What the exercise asks
The pictures get left out, but everything else in the listing below must be duplicated exactly.
[Input for this task — start]
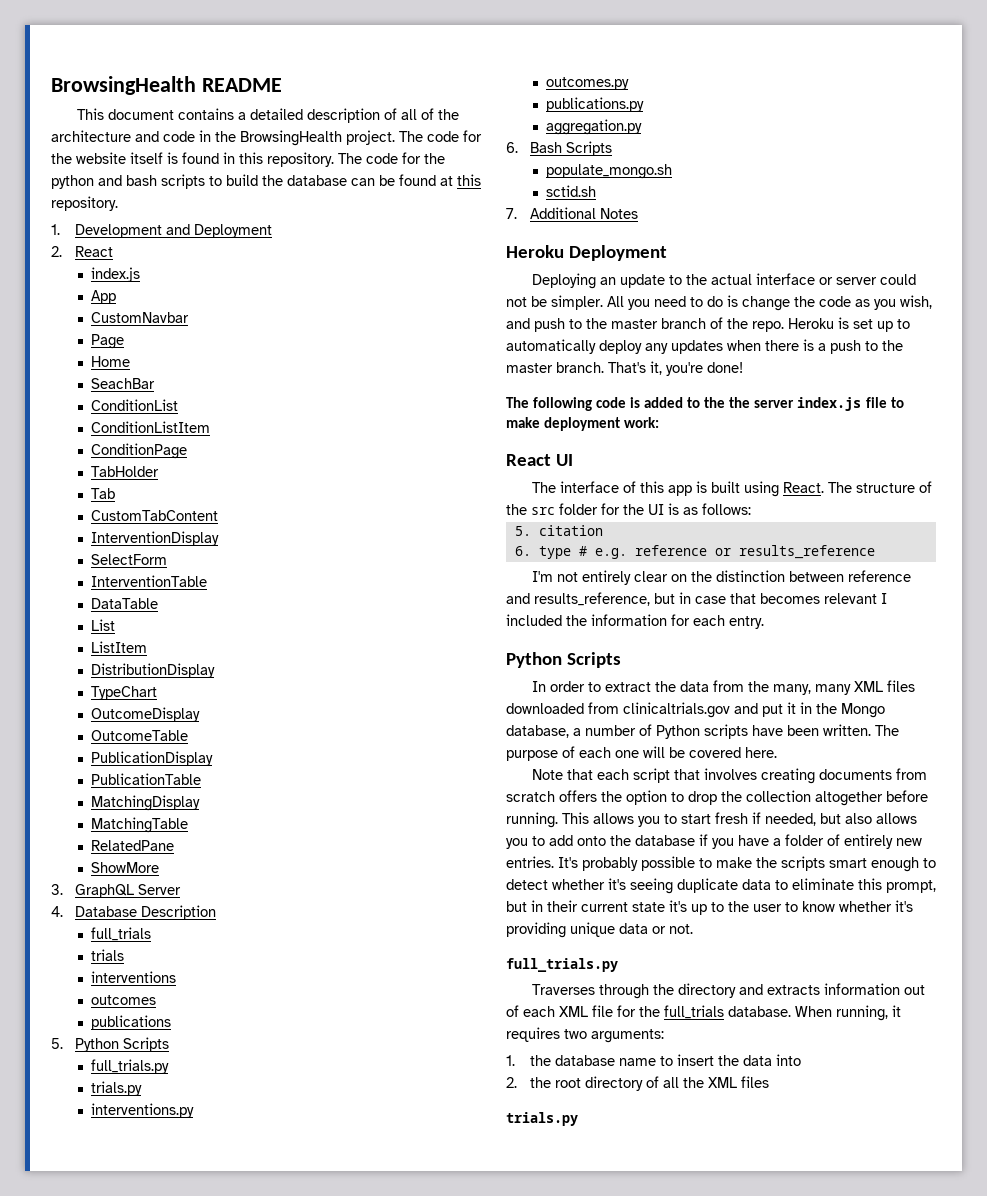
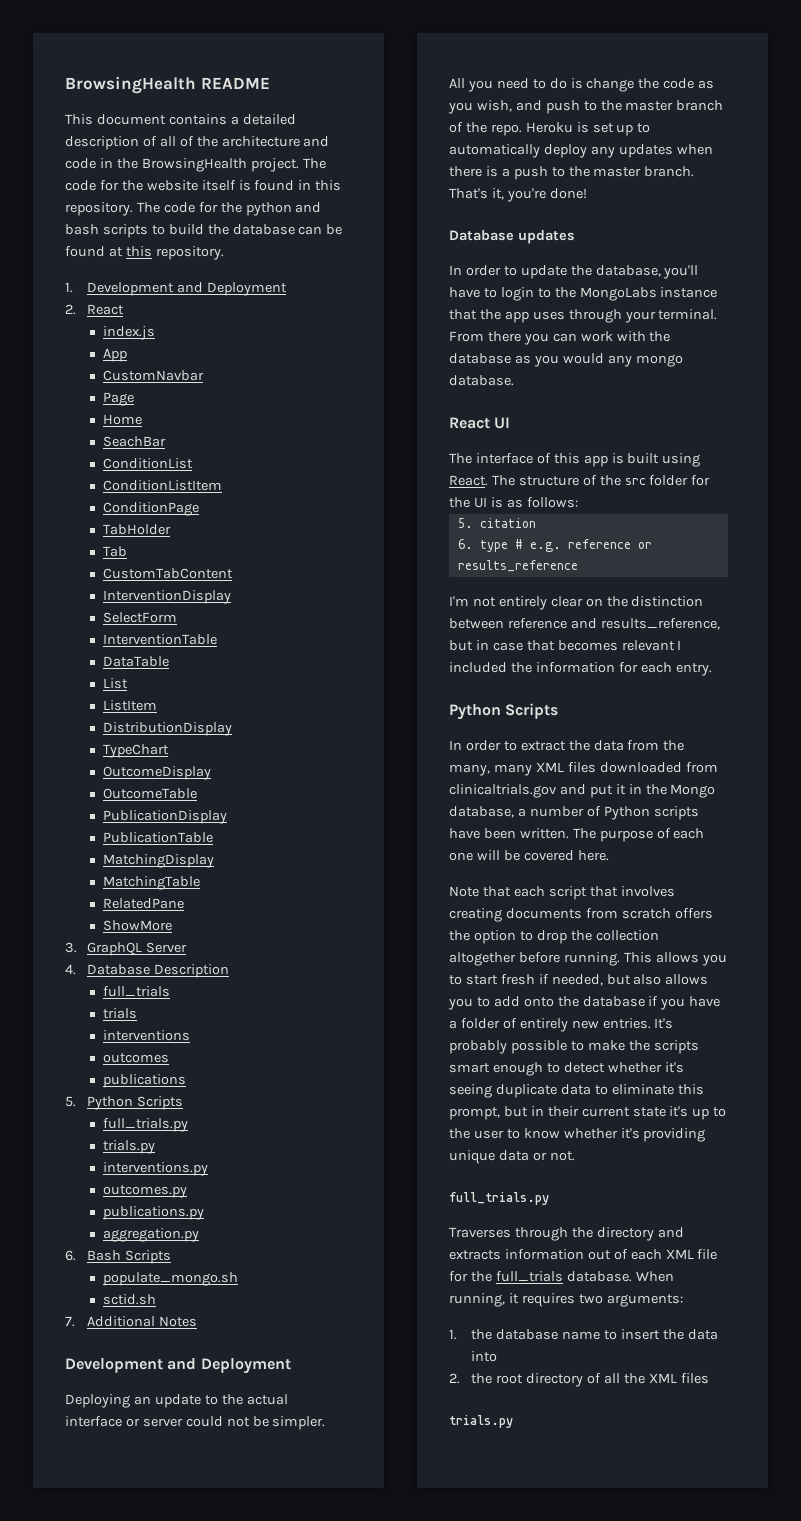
  7. Additional Notes
- Heroku Deployment
+ Development and Deployment
- The following code is added to the the server index.js file to make deployment work:
+ Database updates
+ In order to update the database, you'll have to login to the MongoLabs instance that the app uses through your terminal. From there you can work with the database as you would any mongo database.

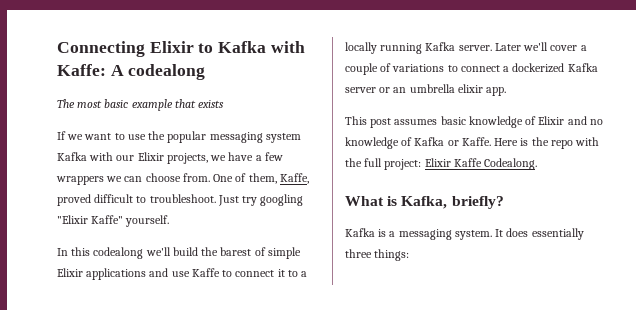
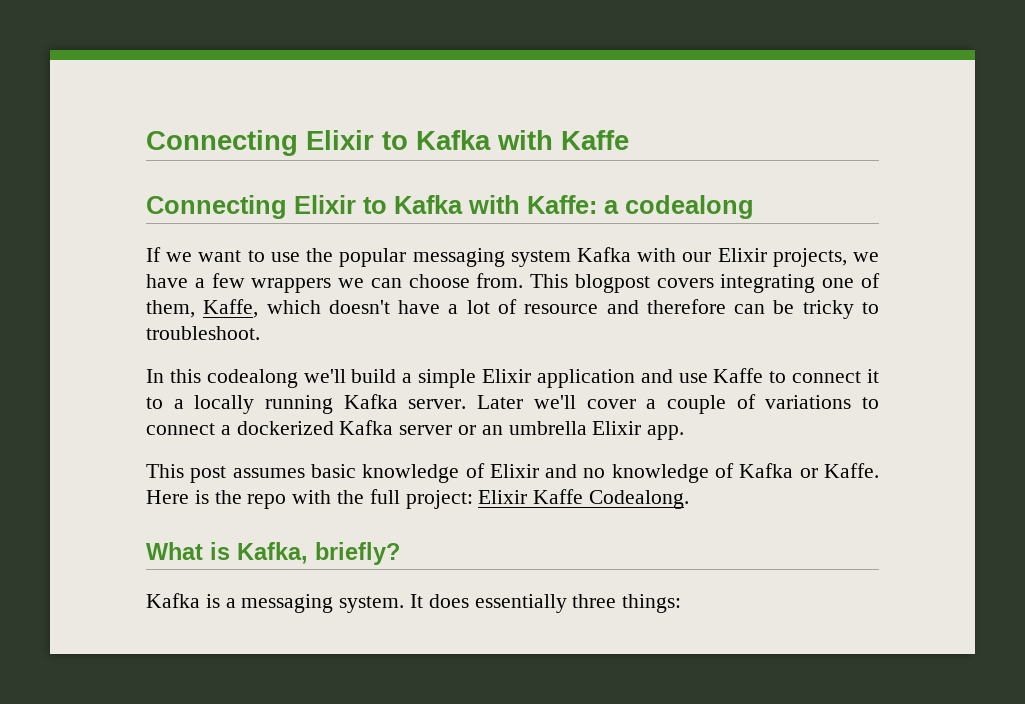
- Connecting Elixir to Kafka with Kaffe: A codealong
- The most basic example that exists
+ Connecting Elixir to Kafka with Kaffe
+ Connecting Elixir to Kafka with Kaffe: a codealong
- One of them, Kaffe, proved difficult to troubleshoot. Just try googling "Elixir Kaffe" yourself.
+ This blogpost covers integrating one of them, Kaffe, which doesn't have a lot of resource and therefore can be tricky to troubleshoot.
- In this codealong we'll build the barest of simple Elixir applications and use Kaffe to connect it to a locally running Kafka server.
+ In this codealong we'll build a simple Elixir application and use Kaffe to connect it to a locally running Kafka server.
- Later we'll cover a couple of variations to connect a dockerized Kafka server or an umbrella elixir app.
+ Later we'll cover a couple of variations to connect a dockerized Kafka server or an umbrella Elixir app.

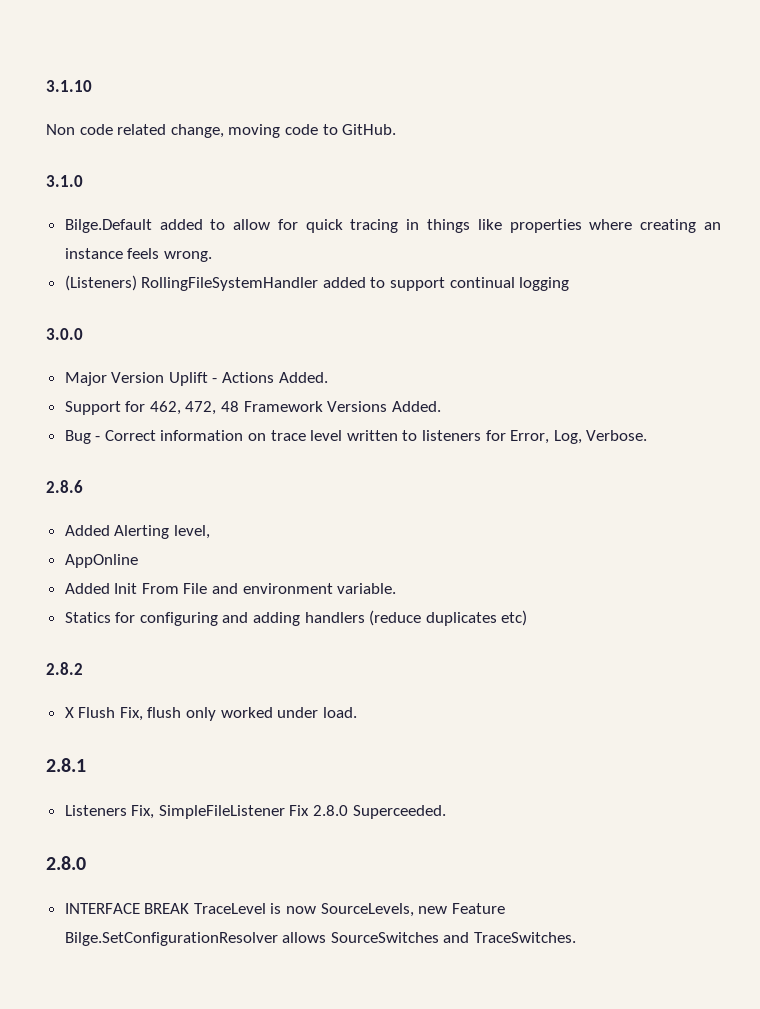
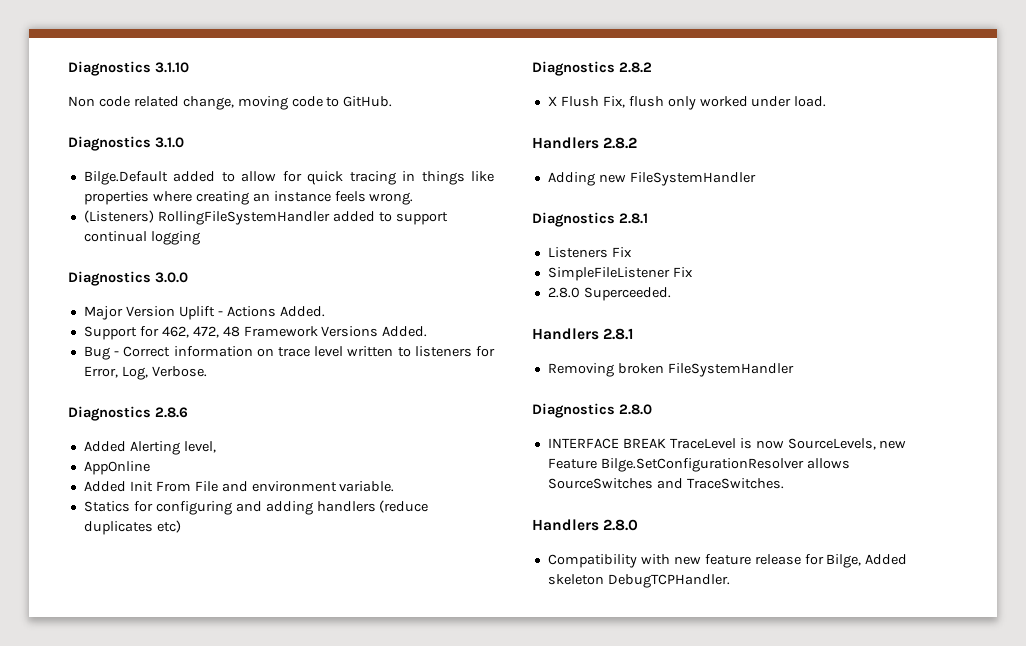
- 3.1.10
+ Diagnostics 3.1.10
- 3.1.0
+ Diagnostics 3.1.0
- 3.0.0
+ Diagnostics 3.0.0
- 2.8.6
+ Diagnostics 2.8.6
- 2.8.2
+ Diagnostics 2.8.2
- 2.8.1
+ Handlers 2.8.2
+ Adding new FileSystemHandler
+ Diagnostics 2.8.1
- Listeners Fix, SimpleFileListener Fix 2.8.0 Superceeded.
- 2.8.0
+ Listeners Fix
+ SimpleFileListener Fix
+ 2.8.0 Superceeded.
+ Handlers 2.8.1
+ Removing broken FileSystemHandler
+ Diagnostics 2.8.0
+ Handlers 2.8.0
+ Compatibility with new feature release for Bilge, Added skeleton DebugTCPHandler.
[Input for this task — finish]
Your solution
  7. Additional Notes
- Heroku Deployment
+ Development and Deployment
- The following code is added to the the server index.js file to make deployment work:
+ Database updates
+ In order to update the database, you'll have to login to the MongoLabs instance that the app uses through your terminal. From there you can work with the database as you would any mongo database.

- Connecting Elixir to Kafka with Kaffe: A codealong
- The most basic example that exists
+ Connecting Elixir to Kafka with Kaffe
+ Connecting Elixir to Kafka with Kaffe: a codealong
- One of them, Kaffe, proved difficult to troubleshoot. Just try googling "Elixir Kaffe" yourself.
+ This blogpost covers integrating one of them, Kaffe, which doesn't have a lot of resource and therefore can be tricky to troubleshoot.
- In this codealong we'll build the barest of simple Elixir applications and use Kaffe to connect it to a locally running Kafka server.
+ In this codealong we'll build a simple Elixir application and use Kaffe to connect it to a locally running Kafka server.
- Later we'll cover a couple of variations to connect a dockerized Kafka server or an umbrella elixir app.
+ Later we'll cover a couple of variations to connect a dockerized Kafka server or an umbrella Elixir app.

- 3.1.10
+ Diagnostics 3.1.10
- 3.1.0
+ Diagnostics 3.1.0
- 3.0.0
+ Diagnostics 3.0.0
- 2.8.6
+ Diagnostics 2.8.6
- 2.8.2
+ Diagnostics 2.8.2
- 2.8.1
+ Handlers 2.8.2
+ Adding new FileSystemHandler
+ Diagnostics 2.8.1
- Listeners Fix, SimpleFileListener Fix 2.8.0 Superceeded.
- 2.8.0
+ Listeners Fix
+ SimpleFileListener Fix
+ 2.8.0 Superceeded.
+ Handlers 2.8.1
+ Removing broken FileSystemHandler
+ Diagnostics 2.8.0
+ Handlers 2.8.0
+ Compatibility with new feature release for Bilge, Added skeleton DebugTCPHandler.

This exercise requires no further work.